On the rug beside my chair
I saw a crumb, that wasn’t  there
I’d been up half the day before
So I could polish and prepare
And now my  squalor’s evident
I think I’ll  move into a tent

My lover is a transient cat
Who likes to sleep upon a bat
He loves my smell and my bare skin
As he sniffs the soul within
I dream of failing/  passing tests
And men who have those tender wrists

I  found some Xmas cards last night
Is this a broader hint to write?
My father drew upon the wall
Before he ended in  his fall
I saw them through the wall paper
I looked again but they’re not there

I liked the humbler  kind of folk
I am modest,I  just quote
I like to guess what they will say
So sit beside them every day
But  now it’s late and I’m not here
You will only see  my tears

What we most fear

How like a monster is my fear of pain
Expanding to fill all my heart and mind
Swelling like a  giant sponge   in the rain,
This fear begets  new  feelings more unkind.

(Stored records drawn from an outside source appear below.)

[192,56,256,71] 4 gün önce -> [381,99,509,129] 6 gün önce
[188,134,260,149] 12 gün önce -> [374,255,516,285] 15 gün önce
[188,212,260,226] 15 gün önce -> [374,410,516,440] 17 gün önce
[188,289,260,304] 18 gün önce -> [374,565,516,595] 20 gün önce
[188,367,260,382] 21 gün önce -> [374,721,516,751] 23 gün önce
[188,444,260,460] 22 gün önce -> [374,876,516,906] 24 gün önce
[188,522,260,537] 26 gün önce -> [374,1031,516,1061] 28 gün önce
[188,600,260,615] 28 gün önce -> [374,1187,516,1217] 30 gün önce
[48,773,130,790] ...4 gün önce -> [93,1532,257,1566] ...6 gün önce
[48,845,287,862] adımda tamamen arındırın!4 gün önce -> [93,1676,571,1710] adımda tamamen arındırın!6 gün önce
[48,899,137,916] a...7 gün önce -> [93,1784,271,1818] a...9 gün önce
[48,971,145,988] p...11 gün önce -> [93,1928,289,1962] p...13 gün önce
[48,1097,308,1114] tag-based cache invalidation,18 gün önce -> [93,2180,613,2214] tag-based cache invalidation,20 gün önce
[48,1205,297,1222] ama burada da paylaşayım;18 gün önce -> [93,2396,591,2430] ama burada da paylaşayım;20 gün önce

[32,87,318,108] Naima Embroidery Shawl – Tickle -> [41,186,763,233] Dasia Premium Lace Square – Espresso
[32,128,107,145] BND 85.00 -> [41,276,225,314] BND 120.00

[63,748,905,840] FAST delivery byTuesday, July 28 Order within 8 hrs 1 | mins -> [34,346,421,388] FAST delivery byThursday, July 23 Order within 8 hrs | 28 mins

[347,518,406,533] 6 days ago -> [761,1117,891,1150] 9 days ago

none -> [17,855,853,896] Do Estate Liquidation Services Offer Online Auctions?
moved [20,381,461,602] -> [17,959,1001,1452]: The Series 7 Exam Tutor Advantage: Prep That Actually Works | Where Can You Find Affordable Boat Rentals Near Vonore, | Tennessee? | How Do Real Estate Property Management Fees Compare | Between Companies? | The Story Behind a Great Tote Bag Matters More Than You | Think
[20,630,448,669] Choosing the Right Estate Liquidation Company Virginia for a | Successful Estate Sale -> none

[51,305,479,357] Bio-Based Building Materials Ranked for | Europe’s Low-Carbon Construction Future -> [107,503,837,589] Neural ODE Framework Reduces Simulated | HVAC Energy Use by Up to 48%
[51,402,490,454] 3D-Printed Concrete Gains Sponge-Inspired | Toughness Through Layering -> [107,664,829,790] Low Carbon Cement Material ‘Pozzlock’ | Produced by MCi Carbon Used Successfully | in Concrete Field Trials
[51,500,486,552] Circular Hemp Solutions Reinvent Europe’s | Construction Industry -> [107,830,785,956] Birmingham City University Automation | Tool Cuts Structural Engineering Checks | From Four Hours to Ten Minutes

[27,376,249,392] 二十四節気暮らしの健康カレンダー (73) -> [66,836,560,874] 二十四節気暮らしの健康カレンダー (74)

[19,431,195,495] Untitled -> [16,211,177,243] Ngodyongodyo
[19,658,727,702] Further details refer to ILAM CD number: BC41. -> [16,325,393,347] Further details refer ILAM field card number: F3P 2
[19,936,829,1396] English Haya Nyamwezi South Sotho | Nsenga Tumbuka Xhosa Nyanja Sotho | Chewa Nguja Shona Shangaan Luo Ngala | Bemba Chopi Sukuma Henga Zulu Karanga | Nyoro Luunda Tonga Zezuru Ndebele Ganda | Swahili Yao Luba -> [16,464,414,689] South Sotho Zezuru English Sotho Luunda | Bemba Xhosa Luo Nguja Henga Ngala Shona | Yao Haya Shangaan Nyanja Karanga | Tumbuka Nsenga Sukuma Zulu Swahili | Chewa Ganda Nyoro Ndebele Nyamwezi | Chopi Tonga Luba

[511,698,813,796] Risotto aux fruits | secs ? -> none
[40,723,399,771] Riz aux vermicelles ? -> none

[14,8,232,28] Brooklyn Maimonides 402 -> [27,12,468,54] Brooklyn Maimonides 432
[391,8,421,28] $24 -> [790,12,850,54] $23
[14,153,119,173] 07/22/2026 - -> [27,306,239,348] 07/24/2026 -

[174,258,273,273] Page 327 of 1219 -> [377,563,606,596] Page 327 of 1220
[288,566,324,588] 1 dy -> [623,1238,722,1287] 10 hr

For humans being chased by lions fierce,
Fear gives us the strength to  dash away.
But when by inner turmoil we are pierced
We cannot run  yet need  not be its prey.

Most strange ,we need to do   what we most fear;
Walk towards the pain with curious calm.
As else we may be maddened like King Lear
With no Cordelia to bring us balm.

To  feel in proper ratio to our   pain.
We need perception,grace and all their gains.

Yet spacious in its arts to let me hope

My love was so elliptical it passed
Before the first one realised and grasped
But now I prefer the straight lines to connect
Or perhaps an obtuse angle I’ll bisect

In truth, I  married mental furniture
His mind was  parabolic in its shape
And filled it was by  study and nature
Yet spacious in its arts to let  me hope

He did not know of numbers  past belief
I enlightened him, yet he was filled with grief.
For as the caterpillar eats the very leaf
Learners  are depraved  like common thieves

I made an error beating him at chess
And when he died,  he left me no address.